Sheaves and Probability, Part 3

(Part 1, Part 2)

The distributed algorithm for inference I described last time is kind of awkward, and not very well linked with the rest of the field. Olivier Peltre has a better one. It’s connected with the well-known message-passing algorithm for this sort of calculation. Unfortunately, while I think I have a decent idea of the general idea of what’s going on, I don’t have a very detailed understanding of all the moving pieces, so some of this exposition might be just a little bit wrong.

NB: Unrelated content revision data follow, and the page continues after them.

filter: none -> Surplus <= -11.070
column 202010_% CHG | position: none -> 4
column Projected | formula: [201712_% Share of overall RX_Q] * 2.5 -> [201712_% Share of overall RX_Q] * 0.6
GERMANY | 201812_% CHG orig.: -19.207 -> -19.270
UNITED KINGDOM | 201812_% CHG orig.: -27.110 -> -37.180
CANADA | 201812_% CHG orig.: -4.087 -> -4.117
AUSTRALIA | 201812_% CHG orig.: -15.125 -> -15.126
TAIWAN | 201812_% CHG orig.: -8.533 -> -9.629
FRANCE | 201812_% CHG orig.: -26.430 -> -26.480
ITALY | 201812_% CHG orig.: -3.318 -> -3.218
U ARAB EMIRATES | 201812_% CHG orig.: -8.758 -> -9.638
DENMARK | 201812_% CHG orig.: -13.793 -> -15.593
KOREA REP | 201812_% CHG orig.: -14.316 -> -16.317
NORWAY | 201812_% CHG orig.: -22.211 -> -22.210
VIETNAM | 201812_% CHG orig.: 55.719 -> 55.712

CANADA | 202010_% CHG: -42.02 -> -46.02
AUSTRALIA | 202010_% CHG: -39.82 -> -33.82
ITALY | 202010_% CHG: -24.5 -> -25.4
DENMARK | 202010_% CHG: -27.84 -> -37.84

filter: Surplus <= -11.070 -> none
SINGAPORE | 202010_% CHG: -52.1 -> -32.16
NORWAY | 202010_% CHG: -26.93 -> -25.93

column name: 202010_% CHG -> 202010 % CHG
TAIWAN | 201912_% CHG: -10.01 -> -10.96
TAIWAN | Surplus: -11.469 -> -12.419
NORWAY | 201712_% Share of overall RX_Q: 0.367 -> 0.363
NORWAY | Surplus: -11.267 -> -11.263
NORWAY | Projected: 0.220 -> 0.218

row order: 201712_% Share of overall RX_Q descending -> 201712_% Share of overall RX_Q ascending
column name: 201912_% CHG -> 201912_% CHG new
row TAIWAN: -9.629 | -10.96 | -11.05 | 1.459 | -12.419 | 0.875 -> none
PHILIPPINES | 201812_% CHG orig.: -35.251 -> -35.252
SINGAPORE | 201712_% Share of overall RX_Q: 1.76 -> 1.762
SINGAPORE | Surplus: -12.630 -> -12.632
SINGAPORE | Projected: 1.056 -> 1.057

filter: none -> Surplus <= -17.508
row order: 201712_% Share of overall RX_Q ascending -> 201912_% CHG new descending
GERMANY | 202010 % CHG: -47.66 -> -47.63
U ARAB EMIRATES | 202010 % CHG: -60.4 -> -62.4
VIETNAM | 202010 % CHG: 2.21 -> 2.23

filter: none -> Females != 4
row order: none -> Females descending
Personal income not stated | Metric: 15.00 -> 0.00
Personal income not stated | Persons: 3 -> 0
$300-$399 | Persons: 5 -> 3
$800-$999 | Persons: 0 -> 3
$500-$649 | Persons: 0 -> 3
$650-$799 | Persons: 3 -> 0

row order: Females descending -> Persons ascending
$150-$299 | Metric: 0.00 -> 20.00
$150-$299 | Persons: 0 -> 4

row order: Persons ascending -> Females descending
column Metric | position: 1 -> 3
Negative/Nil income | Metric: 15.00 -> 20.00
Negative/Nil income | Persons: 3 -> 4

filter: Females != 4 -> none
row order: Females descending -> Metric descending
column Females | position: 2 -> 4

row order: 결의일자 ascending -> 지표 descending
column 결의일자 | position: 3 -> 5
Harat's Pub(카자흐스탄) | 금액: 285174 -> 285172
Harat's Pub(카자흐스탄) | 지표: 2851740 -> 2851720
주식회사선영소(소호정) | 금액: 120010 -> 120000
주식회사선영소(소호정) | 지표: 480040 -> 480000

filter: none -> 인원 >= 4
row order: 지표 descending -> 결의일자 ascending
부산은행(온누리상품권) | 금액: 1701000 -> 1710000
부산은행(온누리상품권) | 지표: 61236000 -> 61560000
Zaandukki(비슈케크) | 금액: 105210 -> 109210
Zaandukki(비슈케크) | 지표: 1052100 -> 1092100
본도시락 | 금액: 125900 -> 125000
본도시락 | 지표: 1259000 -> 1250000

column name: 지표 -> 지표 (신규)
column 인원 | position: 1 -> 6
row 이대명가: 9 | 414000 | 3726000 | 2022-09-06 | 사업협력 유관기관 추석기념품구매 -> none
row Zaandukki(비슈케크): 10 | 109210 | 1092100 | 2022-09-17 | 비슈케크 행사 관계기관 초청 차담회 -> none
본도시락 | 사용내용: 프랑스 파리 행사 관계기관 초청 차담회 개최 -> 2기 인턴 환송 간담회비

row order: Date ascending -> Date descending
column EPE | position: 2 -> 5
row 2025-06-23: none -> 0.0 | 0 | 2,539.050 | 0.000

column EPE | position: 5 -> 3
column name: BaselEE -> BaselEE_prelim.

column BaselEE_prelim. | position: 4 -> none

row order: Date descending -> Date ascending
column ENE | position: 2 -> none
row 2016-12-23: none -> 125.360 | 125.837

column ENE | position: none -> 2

We will need to give up a bit of our nice simplicial structure to make everything work properly. We will instead work directly with a cover of our set of random variables $\mathcal I$ by a collection of sets $\mathcal V$ , where we require that $\mathcal V$ be closed under intersection. This requirement makes $\mathcal V$ a partially ordered set under the relation $\alpha \leq \beta$ if $\beta \subseteq \alpha$ . (The change in direction is to ensure that our sheaves stay sheaves and our cosheaves stay cosheaves.) The state spaces for each $\alpha$ still form a sheaf (i.e., a covariant functor) over $\mathcal V$ ; and so we also get the cosheaf $\mathcal A$ of observables and the sheaf $\mathcal A^*$ of functionals. (This is probably terrible terminology for anyone not comfortable with cellular sheaves, since typically we want to think of a presheaf as a contravariant functor. Sorry.)

We can move back to the simplicial world by taking the nerve $\mathcal N(\mathcal V)$ of $\mathcal V$ : this is the simplicial complex whose $k$ -simplices are nondegenerate chains of length $k+1$ in $\mathcal V$ . In particular, vertices of $\mathcal{N}(\mathcal V)$ correspond to elements of $\mathcal V$ , while edges correspond to pairs $\alpha \leq \beta$ . A sheaf or cosheaf on $\mathcal V$ extends naturally to $\mathcal{N}(\mathcal V)$ . The stalk over a simplex $\alpha \leq \cdots \leq \beta$ is $\mathcal F(\beta)$ , and the restriction maps between 0- and 1-simplices are $\mathcal F(\alpha) \to \mathcal F(\alpha \leq \beta)$ , $x_\alpha \mapsto \mathcal F_{\alpha \leq \beta} x_\alpha$ , and $\mathcal F(\beta) \to \mathcal F(\alpha \leq \beta)$ , $x_\beta \mapsto x_\beta$ .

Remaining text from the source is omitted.